Corruption, Human Rights, and Judicial Independence

By Special Rapporteur Diego García-Sayán

The Honourable Diego Garcia-Sayán acts as the United Nations Special Rapporteur on the Independence of Judges and Lawyers. He was a judge of the Inter-American Court of Human Rights and was elected Vice-President of the Court from 2008 to 2009 and President of the Court for two consecutive terms. He previously served as Peru's Minister of Justice and Minister of Foreign Affairs. Garcia-Sayán recently shared his views on corruption and judicial independence with UNODC as part of the Organization's on-going work on promoting judicial integrity. All opinions expressed in this piece are solely those of the author as an external expert and do not necessarily reflect the official position of UNODC.

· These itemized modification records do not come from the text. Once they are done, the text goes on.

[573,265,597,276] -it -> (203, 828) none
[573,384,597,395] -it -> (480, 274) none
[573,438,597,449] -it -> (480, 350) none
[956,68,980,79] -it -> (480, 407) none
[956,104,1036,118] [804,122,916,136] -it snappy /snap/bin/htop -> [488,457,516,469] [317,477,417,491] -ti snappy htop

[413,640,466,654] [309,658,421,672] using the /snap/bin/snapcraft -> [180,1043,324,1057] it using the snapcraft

"Corruption has a direct impact on the validity of human rights, largely because of two reasons.

On one side, corruption deprives societies of important resources that could be used for basic needs, such as public health, education, infrastructure, or security. The OECD has indicated that the cost of corruption, in its different modalities, constitutes more than 5% of the global GDP.

On another side, corruption has direct damaging consequences in general on the functioning of state institutions, and in particular on the administration of justice. Corruption decreases public trust in justice and weakens the capacity of judicial systems to guarantee the protection of human rights, and it affects the tasks and duties of the judges, prosecutors, lawyers, and other legal professionals.

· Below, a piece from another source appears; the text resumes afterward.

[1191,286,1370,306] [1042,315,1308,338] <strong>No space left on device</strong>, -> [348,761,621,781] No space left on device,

By seeking impunity, corruption has a devastating effect on the judicial system as a whole. One of the goals of human rights is to fight corruption and its implications on the administration of justice, as is to act against corruption through an independent and strong administration of justice. For this, the United Nations Convention against Corruption is a fundamental instrument for the protection of human rights.

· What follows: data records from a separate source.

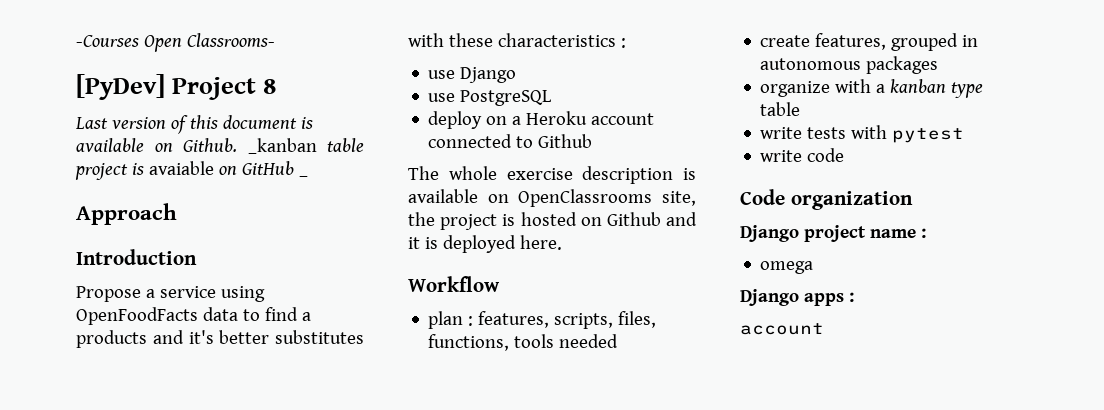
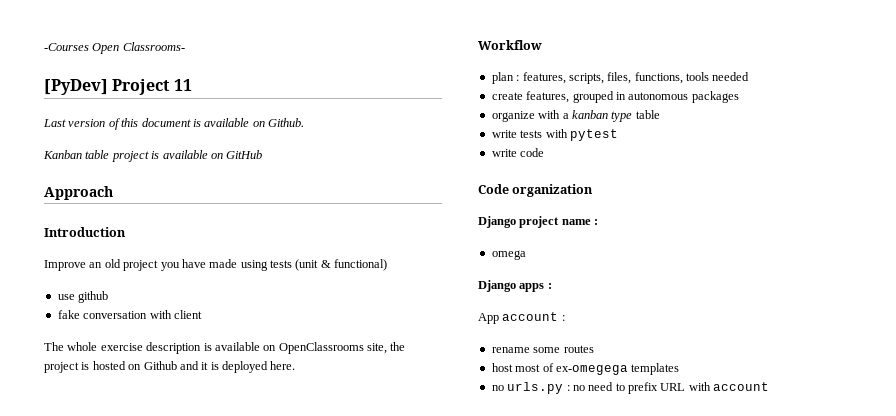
[263,79,277,94] 8 -> [173,79,192,91] 11
[247,138,317,154] _kanban -> [43,150,82,159] // Kanban
[148,161,214,175] avaiable -> [162,150,208,159] available
[298,175,308,177] _ -> (263, 154) none
[76,286,265,302] [76,307,311,325] [76,330,364,348] [408,33,626,48] [428,67,517,83] [428,90,552,106] [428,111,655,129] [428,134,593,148] Propose a service using OpenFoodFacts data to find a products and it's better substitutes with these characteristics : // use Django // use PostgreSQL // deploy on a Heroku account connected to Github -> [44,259,388,271] [57,291,109,303] [57,310,202,319] Improve an old project you have made using tests (unit & functional) // use github // fake conversation with client
(854, 297) none -> [478,312,565,324] [491,345,594,353] [491,363,680,375] [491,382,711,394] App account : // rename some routes // host most of ex-omegega templates // no urls.py : no need to prefix URL with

In my report presented last year at the General Assembly, I established that "as a key tool to fight against corruption, the Convention should also be considered as a fundamental international instrument for the protection of human rights, and that it should merit, consequently, the permanent attention of the bodies competent in this matter". [1]

Corruption in the Judicial System

Corruption undermines the core of the administration of justice, generating a substantial obstacle to the right to an impartial trial, and severely undermining the population's trust in the judiciary.

Corruption has a variety of faces, bribery being only one of them, another being political corruption, much more unattainable and imprecise. Its broad range of action enables it not only to influence the judicial system, but all the sectors of state administration as well.

Illicit interferences with justice can also be violent, particularly when perpetrated directly by members of organised crime. These forays are intended to secure specific objectives, such as the closing of a particular case, or the acquittal of a given individual.  

Corruption and the Historical Responsibility of Justice

Internal norms in different states and several relevant international instruments establish different ranges of obligations to confront corruption. However, while judicial systems are themselves the target of corruption and organised crime, it is precisely within judicial systems that societies have their main instrument to prevent and fight corruption. 

Article 11 of the United Nations Convention against Corruption - a fundamental international treaty - emphasizes the decisive role of the judicial branch in the fight against corruption, and establishes that in order to carry out this role effectively, the judicial branch itself must be free of corruption, and that its members must act with integrity. Substantive guidelines on matters of internal organization, which are fundamental to prevent and confront corruption, have been included in the Convention. 

There are core obligations in the Treaty on international cooperation between judicial and prosecutorial bodies of sovereign States (Chapter IV) which are unprecedented in a multilateral treaty. For example, it contains substantive and operational obligations in extradition matters, the transfer of convicted persons and judicial assistance, referral of criminal proceedings from one country to another, joint investigations, and, in general, clear substantive obligations in matters of cooperation for compliance with the law.

Judicial Integrity and the Fight against Corruption

In 2016, the United Nations Office on Drugs and Crime launched a global programme to promote a culture of lawfulness. It includes the creation of a Global Judicial Integrity Network to share best practices and lessons learned on the fundamental challenges and new questions relating to judicial integrity and the prevention of corruption.

This is an important step for the creation of a common language and a common perspective amongst different domains of the United Nations. In my capacity as Special Rapporteur, I have already expressed my full disposal to collaborate in the implementation of this programme."